# Work Energy Theorem and Kinematics

1. Mar 8, 2014

### layout4it

1. The problem statement, all variables and given/known data

A small steel ball of mass .0283kg is placed on the end of a plunger of length .0051m attached to a spring 1.88m above the ground. The spring is pre-compressed .0011m and has a spring constant of 177 N/m. The plunger is then angled on a ramp 45° above the horizontal, and is pressed in to compress the spring an additional .0088m. The plunger is then released extending to the end of the ramp and sending the ball into the air.
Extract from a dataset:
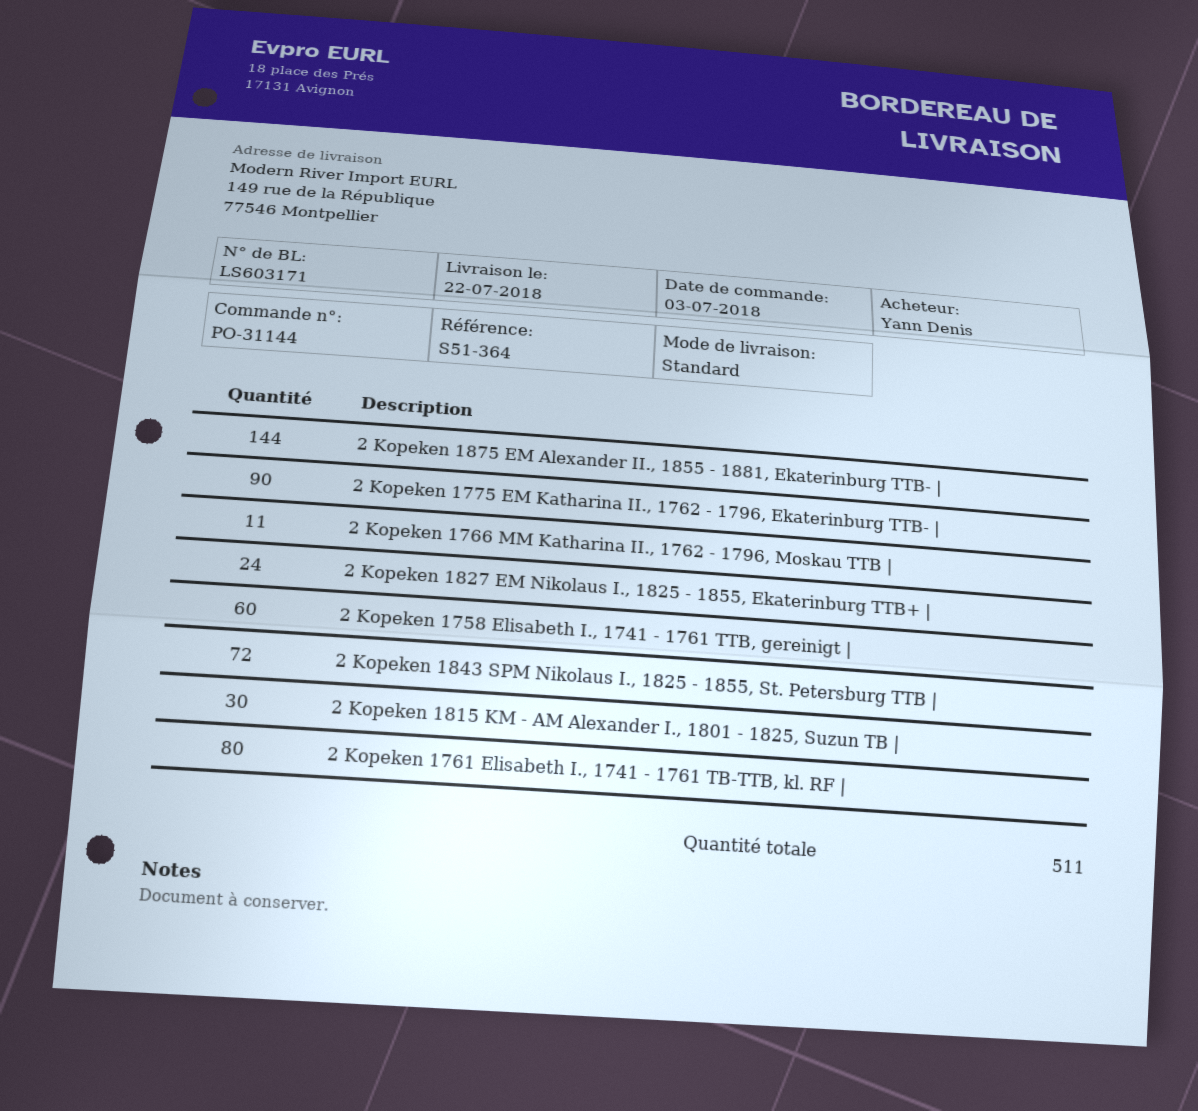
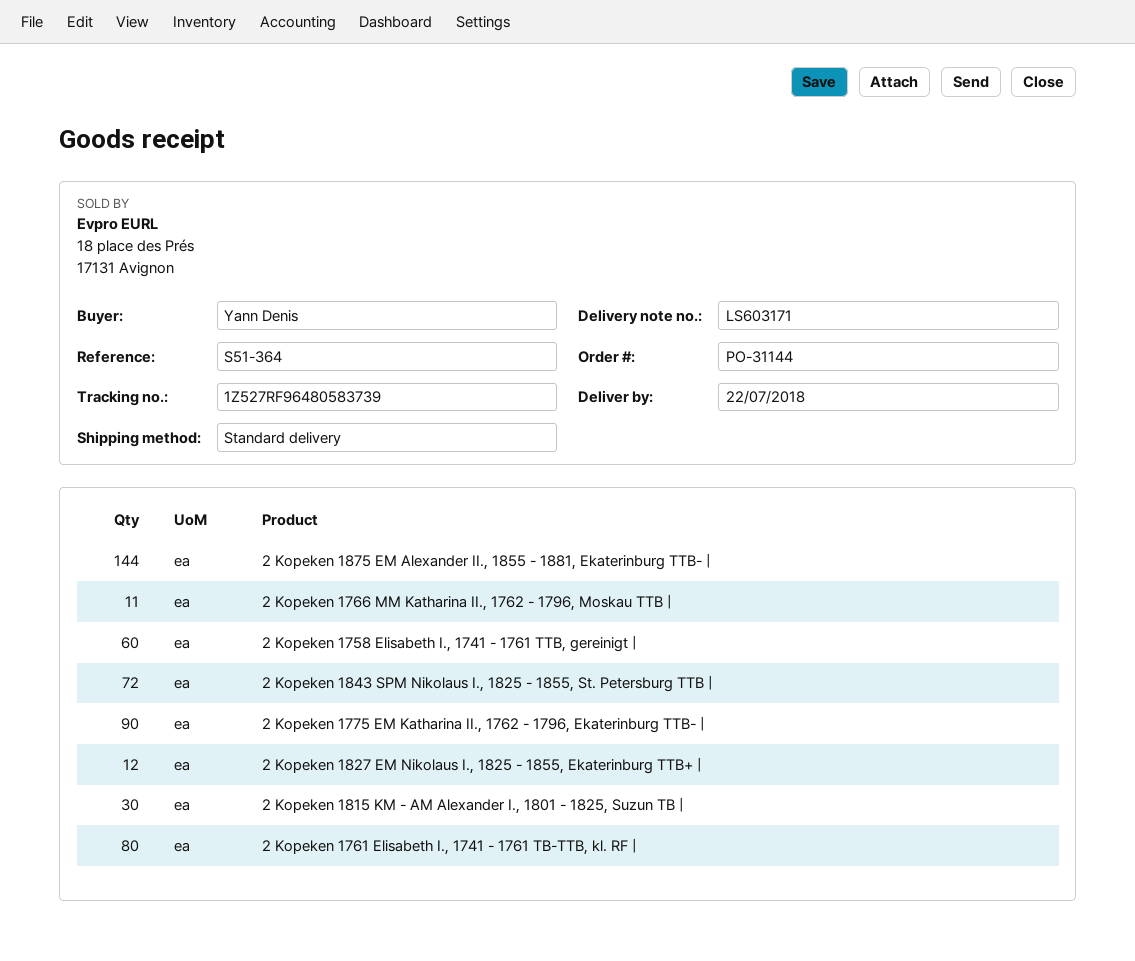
2 Kopeken 1827 EM Nikolaus I., 1825 - 1855, Ekaterinburg TTB+ |: 24 -> 12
Assuming no friction and no air resistance how far will the ball fly before hitting the ground?

2. Relevant equations

Kinematics
$Δx = v_0 t + 1/2 a t^2$
$v^2 = v_0^2 + 2aΔx$
$v = v_0 + at$

Work/Energy
$W = ΔK$
$KE= 1/2 m v^2$
$PEspring = 1/2 k Δx^2$
$PEgravity = mgh$

3. The attempt at a solution

I split the problem into 3 parts: Launch, End of Launch → Max Height, Max Height → Ground

Launch

$W = ΔK$
(no friction or air resistance)
$W=0$

$∴K_0 = K_f$

$KE_0 + PEgravity_0 + PEspring_0 = KE_f + PEgravity_f + PEspring_f$

$1/2 m v_0^2 + mgh_0 + 1/2 k Δx_0^2 = 1/2 m v_f^2 + mgh_f + 1/2 k Δx_f^2$

Calling $h_0$ the ground

$0 + mgh_0 + 1/2 k Δx_0^2 = 1/2 m v_f^2 + mgh_f + 1/2 k Δx_f^2$

Multiply both sides by 2 to get rid of the fractions

$2mgh_0 + k Δx_0^2 = m v_f^2 + 2mgh_f + kΔx_f^2$

Bring Like Terms Together

$k Δx_0^2 - kΔx_f^2 = mv_f^2 + 2mgh_f - 2mgh_0$

Factor Out Mass

$k Δx_0^2 - kΔx_f^2 = m(v_f^2 +2gh_f - 2gh_0)$

Divide Both Sides By Mass

$\frac{(k Δx_0^2 - kΔx_f^2)}{m} = v_f^2 +2gh_f - 2gh_0$

Isolate $V_f$

$\frac{(k Δx_0^2 - kΔx_f^2)}{m} +2gh_0 - 2gh_f = v_f^2$

Solve for $V_f$
$v_{flight} = \sqrt{\frac{(k Δx_0^2 - kΔx_f^2)}{m} +2gh_0 - 2gh_f }$
(I name it $v_{flight}$ for simplicity)

End of Launch → Max Height

$v_{0y} = v_{flight} \sin{45°}$

$v_{fy} = v_{0y} + a_y t$

$t_1 = \frac {v_{fy} - v_{0y}} {a_y}$

$t_1 = \frac {0 - v_{0y}} {a_y}$

$t_1 = \frac {-v_{0y}} {a_y}$

Max Height → Ground

$v_{fy}^2 = v_{0y}^2 + 2a_yΔy$

$v_{fy}^2 = v_{0y}^2 + 2a_yΔy$

$v_{fy}^2 = 0 + 2a_yΔy$

$v_{fy} = \sqrt{2a_yΔy}$

Δy = max height to the ground (+)
$a_y$ = gravity (+)

$v = v_0 + at$

$v_{fy} = v_{0y} + a_y t_2$

$v_{fy} = 0 + a_y t_2$

$t_2 = \frac{v_{fy}} {a_y}$

Final Distance

$v_{0x}= v_{flight} \cos{45°}$

$Δx = v_{0x} t + 1/2 a t^2$

$Δx = v_{0x} t + 0$

$Δx = v_{0x} (t_1 + t_2)$

Last edited: Mar 8, 2014
2. Mar 8, 2014

### haruspex

That all looks right. Do you have a question?

3. Mar 8, 2014

### layout4it

What should I plug in for the $Δx_0$ and $Δx_f$ for $PE_{spring}$?

4. Mar 8, 2014

### haruspex

It's not entirely clear, but I think the idea is that the spring starts off compressed by .0011+.0088 and finishes compressed by .0011. I.e. there is some end stop preventing it being compressed by anything less than .0011.

5. Mar 9, 2014

### layout4it

When I plug in the data I get the final distance in the x direction to be about .4m which seems unreasonable.